My hypothesis, which may be nuanced by having type 1 diabetes and wearing a CGM and being able to track my data closely and manage it not only by carbs but also titrating insulin levels (which someone without diabetes obviously can’t do), is that you don’t necessarily need that many carbs, even for endurance running or marathon running.

I’m wondering if there’s a correlation between people who max out their long runs around 16-20 miles and who then “hit the wall” around mile 20 of a marathon. Perhaps some of it is muscle fatigue because they haven’t trained for the distance and some of it is psychological of feeling the brain fatigue.

During my marathon, in which I ran 2+ min/mi faster than most of my training runs, I did not ever experience hypoglycemia, and I did not “hit the wall”. Everything hurt, but I didn’t “hit the wall” as most people talk about. Those might be related, or it might be influenced by the fact that I had done a 20, 22, 24, 26, and another 21 mile run as part of my training, so my legs were “used” to the 20+ mile distance?

So again – some of my decreased fueling needs may be because I was already reducing my insulin and balancing my blood sugars (really well), and if my blood sugar was low (hypoglycemia), I would’ve needed more carbs. Or you can argue my lower fueling needs are because I’m so slow (15-16 minute mile training runs, or a 13m40s marathon pace). But in any case, I wanted to point out that if the fueling advice you’re getting or reading online seems like it’s “too much” per hour, there are people who are successful in hitting their time goals and don’t hit the wall on lower fueling amounts, too. You don’t necessarily have to fuel for the sake of fueling.

Note that I am not doing “low carb” or “keto” or anything particular diet-wise (other than eating gluten-free, because I also have celiac disease) outside of my running fuel choices. This was a successful strategy for me, and I eat what might be considered a moderate carb diet outside of running fuel choices.

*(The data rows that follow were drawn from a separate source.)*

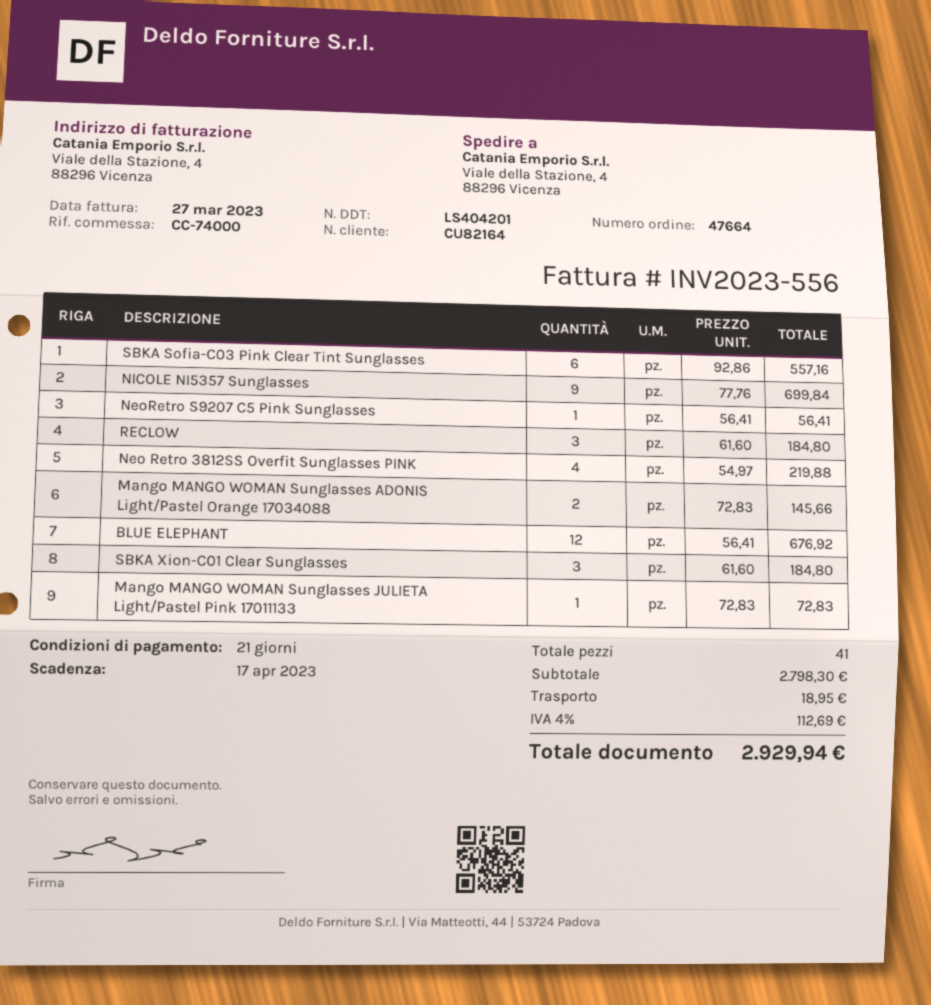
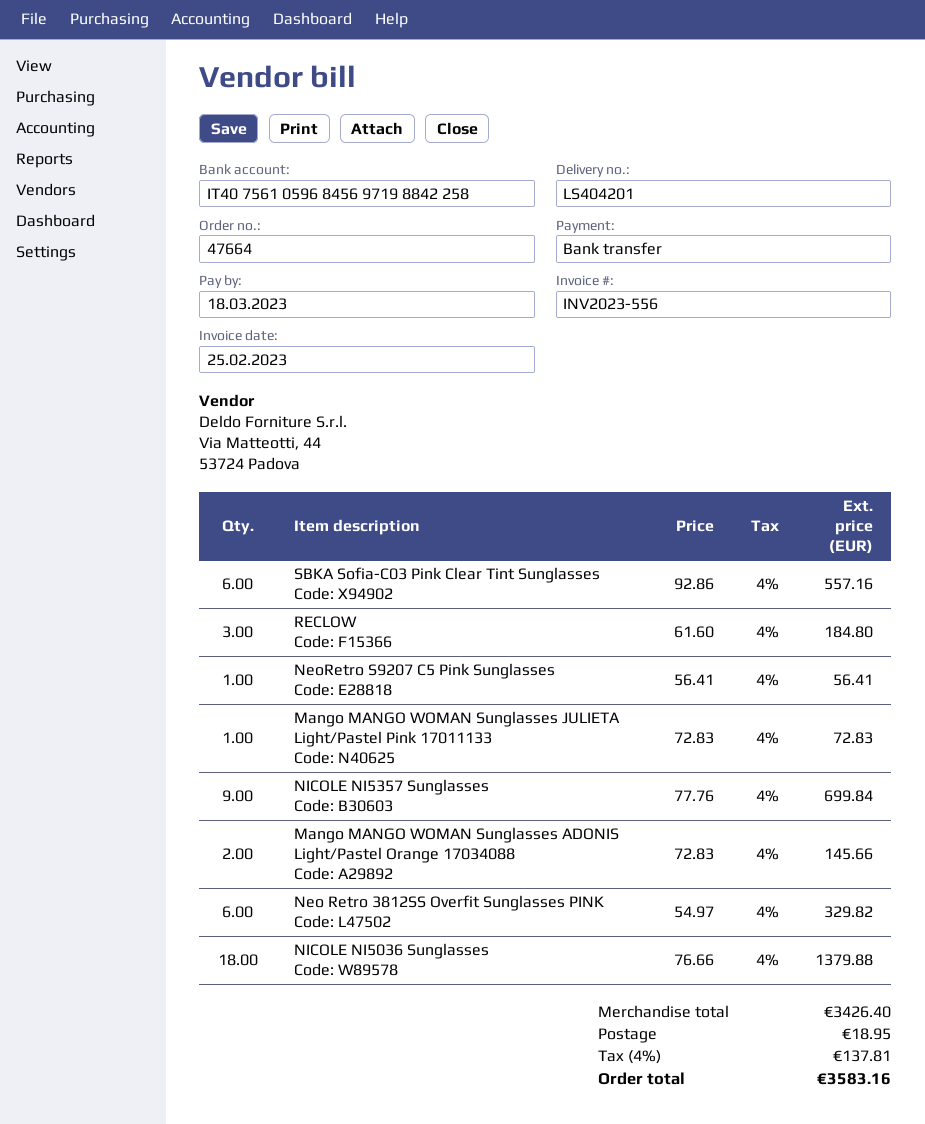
invoice date: 2023-03-27 -> 2023-02-25
due date: 2023-04-17 -> 2023-03-18
Neo Retro 3812SS Overfit Sunglasses PINK: 4 x 54.97 = 219.88 -> 6 x 54.97 = 329.82
BLUE ELEPHANT: 12 x 56.41 = 676.92 -> none
SBKA Xion-C01 Clear Sunglasses: 3 x 61.60 = 184.80 -> none
NICOLE NI5036 Sunglasses: none -> 18 x 76.66 = 1379.88
subtotal: 2798.30 -> 3426.40
tax: 4% = 112.69 -> 4% = 137.81
total: 2929.94 -> 3583.16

Ps – if you don’t fuel (carbs or other nutrients) during your runs, don’t forget about your electrolytes. I decided to keep drinking water out of a Camelbak in a running pack, rather than filling it with Gatorade or a similar electrolyte drink, but I’m pretty electrolyte sensitive so I needed to do something to replace them. I got electrolyte pills and would take them every 30 minutes or so on long training runs when it was hotter. Play around with timing on those: if you don’t sweat a lot or aren’t a salty sweater, you may not need as many as often. I ended up doing the bulk of my long runs on hot days, and I sweat a lot, so every 30 minutes was about right for me. On cooler runs, one per hour was sufficient for me. (I tried these chewable tabs in lemon-lime but didn’t like the salt feeling directly in my mouth; I ended up buying these to swallow instead: I didn’t have any digestion issues or side effects from them, and they successfully kept my electrolytes to manageable levels. The package says not to take more than 10 within a 24 hour period, but I ended up taking 12 for my longest training run and the marathon itself and suffered no ill effects. It’s probably set to max 10 because of the amount of salt compared to the typical daily amount needed..but obviously, if you’re doing endurance running you need more than the daily amount of salt you would need on a regular day. But I’m not a doctor and this isn’t medical advice, of course – I’m just telling you what I chose to do).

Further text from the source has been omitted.